The hardest lesson of the past 18 months is that model commoditisation does not reduce enterprise complexity but relocates it. Open weights from Mistral or DeepSeek cut experimentation cost, but orchestration, governance, evaluation, and integration burdens move up the stack and sit with the buyer.

The same dynamic is now playing out in physical AI and defense tech. Physical Intelligence, Figure AI, and Skild AI are pushing robot foundation models into factories, fulfillment centres, and homes where latency, sovereignty, and data residency matter more than benchmark scores. Fei-Fei Li’s World Labs is building the spatial intelligence layer—world models that perceive and reason in 3D—that will anchor the next generation of industrial digital twins.
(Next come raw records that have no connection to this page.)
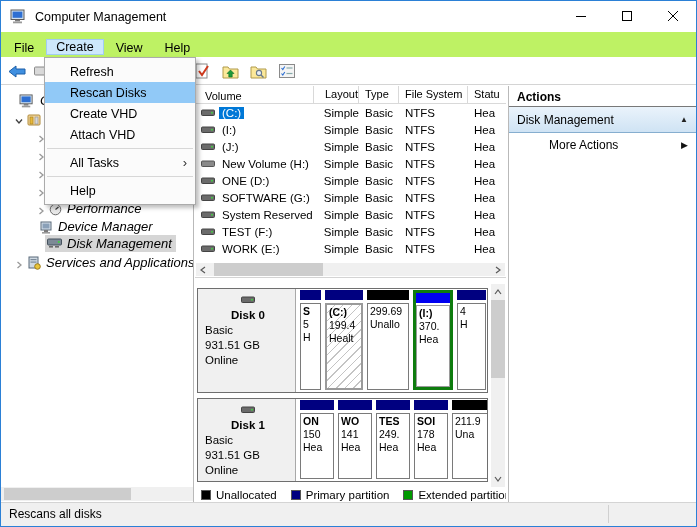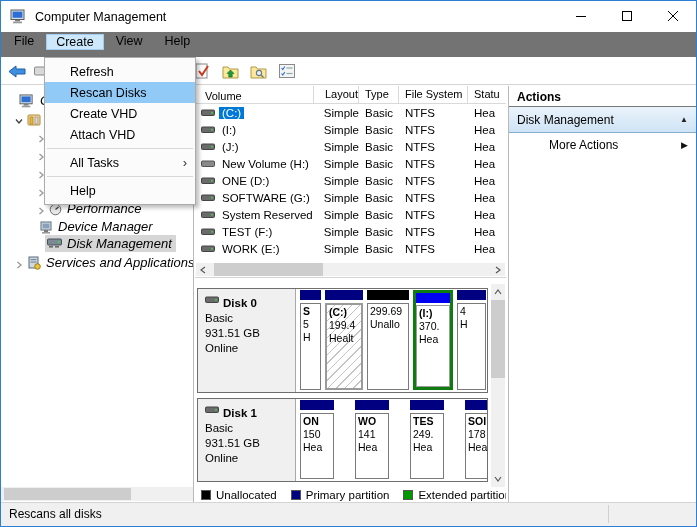--- a/index.html
+++ b/index.html
@@ -15,7 +15,7 @@
   .win-btn { width:46px; height:31px; display:flex; align-items:center; justify-content:center; }
 
   
-  .menubar { position:absolute; left:0; top:31px; width:695px; height:25px; background:#737373; display:flex; align-items:flex-start; padding-left:2px; }
+  .menubar { position:absolute; left:0; top:31px; width:695px; height:25px; background:#bef264; display:flex; align-items:flex-end; padding-left:2px; }
   .menubar .mitem { padding:0 10px; display:flex; align-items:center; font-size:12.5px; margin:2px 1px; }
   .menubar .mitem.active { background:#cde8fb; border:1px solid #a2cdf0; padding:0 9px; }
 

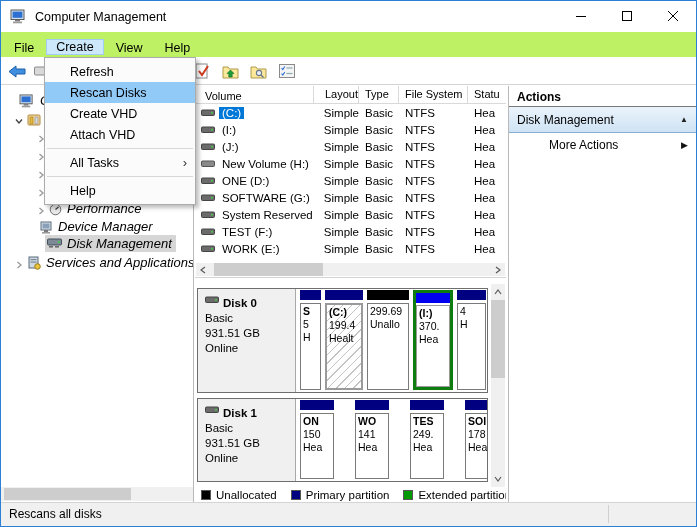--- a/index.html
+++ b/index.html
@@ -54,7 +54,7 @@
   .disk-view { position:absolute; left:0; top:198px; width:311px; height:203px; background:#fff; }
   .disk-block { position:absolute; left:2px; width:291px; border:1px solid #6e6e6e; display:flex; background:#fff; }
   .disk-label { width:98px; flex:none; background:#f0f0f0; border-right:1px solid #a8a8a8; padding:7px 4px 0 7px; font-size:11.5px; line-height:15px; }
-  .disk-label .dname { font-weight:bold; display:flex; align-items:flex-start; gap:4px; }
+  .disk-label .dname { font-weight:bold; display:flex; align-items:center; gap:4px;flex-direction:column; }
   .parts { flex:1; display:flex; padding:1px 0 2px 4px; gap:4px; overflow:hidden; }
   .part { display:flex; flex-direction:column; flex:none; }
   .part .bar { height:10px; flex:none; }

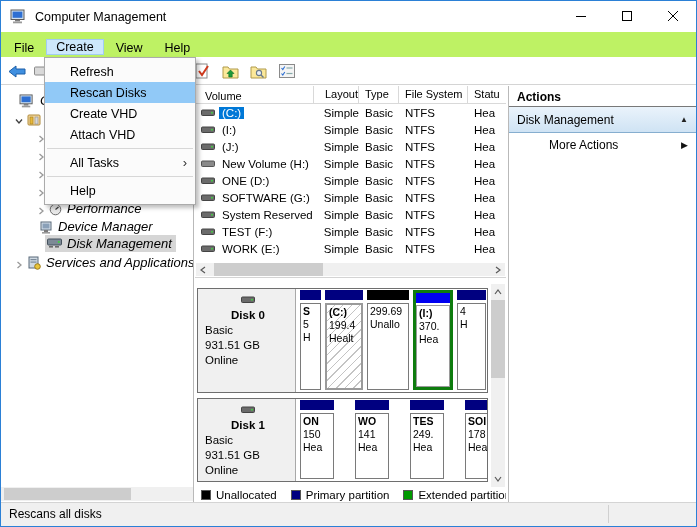--- a/index.html
+++ b/index.html
@@ -511,7 +511,7 @@
             <div>931.51 GB</div>
             <div>Online</div>
           </div>
-          <div class="parts" style="gap:21px;">
+          <div class="parts" style="gap:4px;">
             <div class="part" style="width:34px;">
               <div class="bar" style="background: rgb(0, 0, 128);"></div>
               <div class="pbox">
Palantir and Anduril have built entire franchises around the assumption that the control plane, not the model, is the durable advantage.

Enterprise leaders should be measuring unit economics per useful task, operational burden per deployed agent, and the ratio of inference spent on the governance scaffolding around it. That ratio is typically 1:5 or worse.

What’s next for banks, telcos, factories

A second architectural shift is arriving: sub-quadratic attention. Approaches from DeepSeek, Google, and Cartesia are collapsing the cost of long-context reasoning by orders of magnitude, with recent benchmarks showing 100x to 300x cost reductions at comparable accuracy.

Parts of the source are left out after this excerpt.